May 19, 2014 (Preliminary)
Identifiable assets acquired at fair value:
 
Land
$
28,258

Buildings, fixtures and improvements
113,296

Acquired intangible lease assets
17,960

Total real estate investments
159,514

Cash and cash equivalents
167

Restricted cash
2,420

Prepaid expenses and other assets
297

Total identifiable assets acquired
162,398

 
 
Identifiable liabilities assumed at fair value:
 
Mortgage notes payable
85,286

Unsecured credit facility
800

Accounts payable and accrued expenses
443

Below-market lease liability
1,752

Due to affiliates
568

Deferred rent and other liabilities
390

Total liabilities assumed
89,239

 
 
Net identifiable assets acquired
$
73,159


The fair value of real estate investments, including acquired lease intangibles, and below-market lease liabilities have been estimated by the Company with the assistance of a third party valuation firm.
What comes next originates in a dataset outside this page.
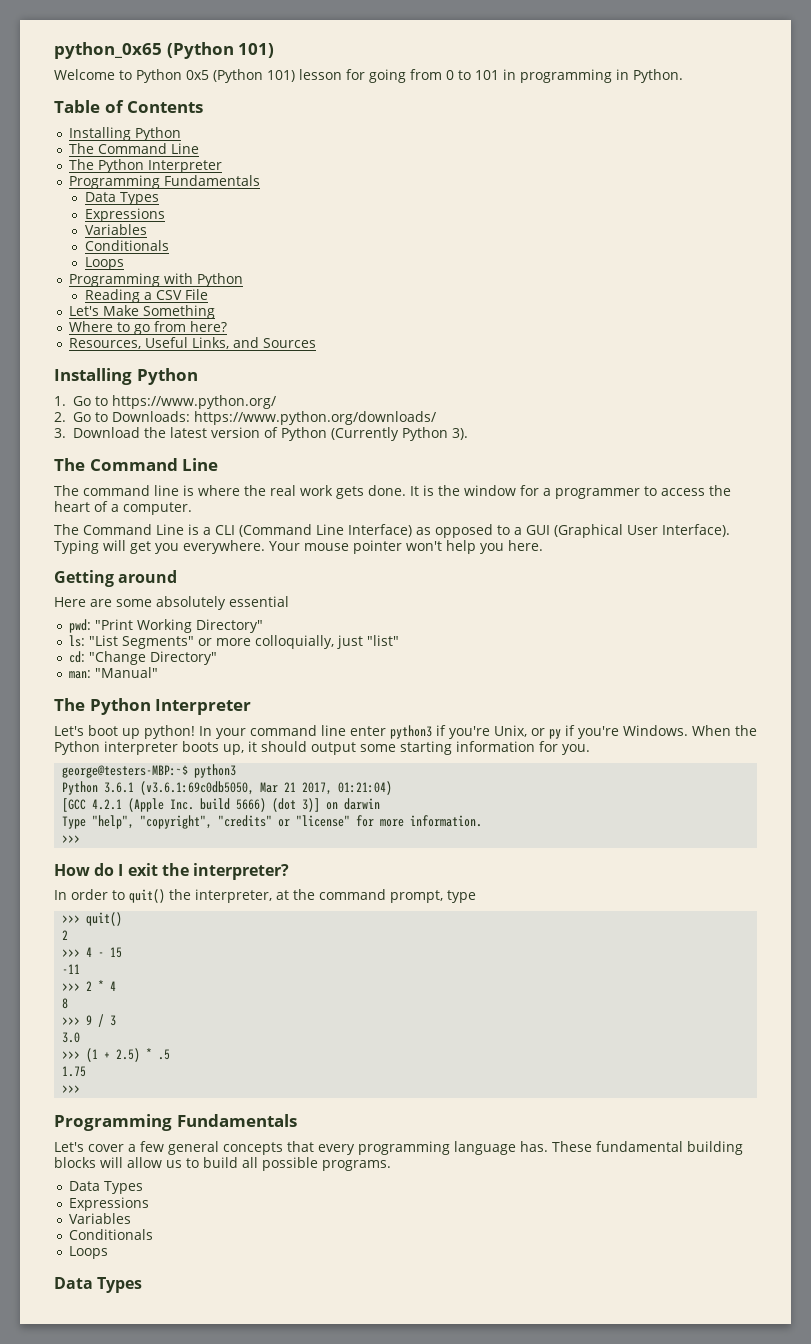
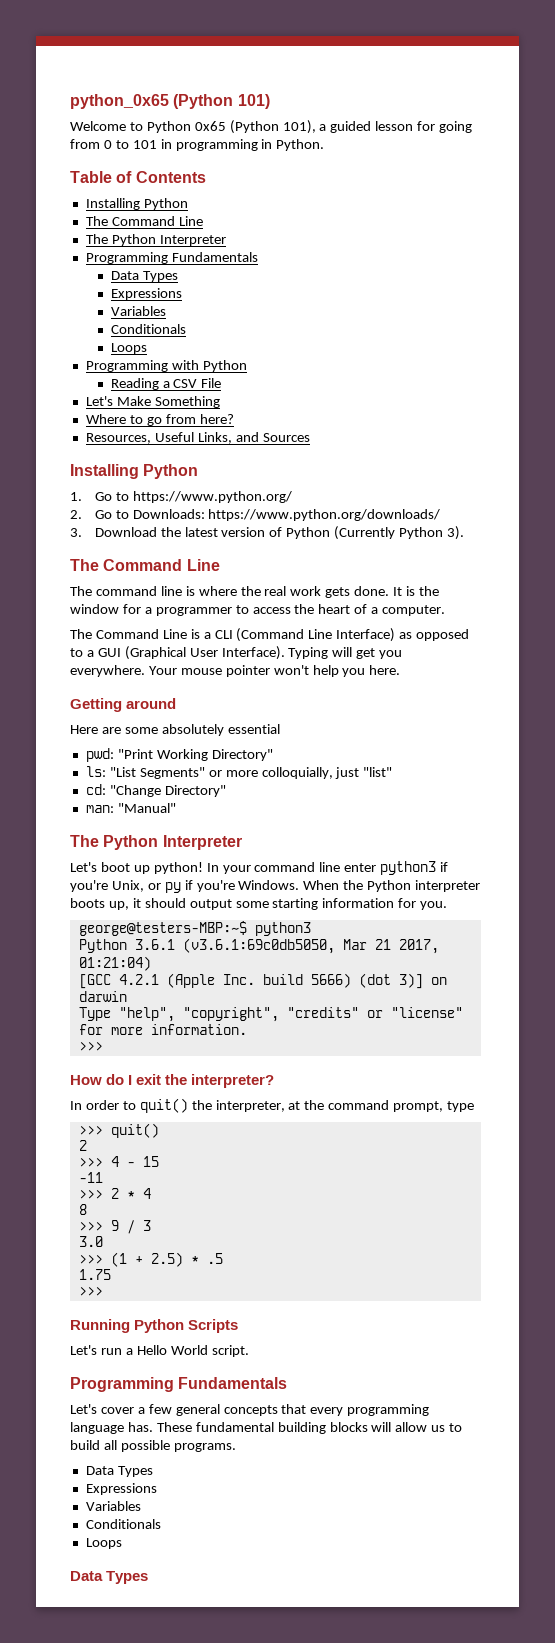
[186,69,295,83] 0x5 (Python 101) -> [194,120,372,134] 0x65 (Python 101), a guided
(81, 1089) none -> [70,1319,239,1333] [70,1345,249,1357] // Running Python Scripts // Let's run a Hello World script.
Based on a preliminary analysis received to date, the estimated fair value of these assets and liabilities total $159.5 million and $1.8 million, respectively. The recorded values represent the estimated fair values related to such assets and liabilities. Upon completion of the analysis, including a review of the appraisals and assessment of current market rates, changes to the estimated fair values may result.
The fair value of the remaining CCPT assets and liabilities have been calculated in accordance with the Company’s policy on purchase price allocation, as disclosed in the Amended 10-K.
The amounts of revenue and net loss related to CCPT property acquisitions included in the accompanying consolidated statements of operations from the CCPT Acquisition Date to the period ended December 31, 2014 were $8.2 million and $1.8 million, respectively.
The unaudited pro forma information in Note 7 – Real Estate Investments are presented as if CCPT had been included in the consolidated results of the Company for the year ended December 31, 2014 and 2013.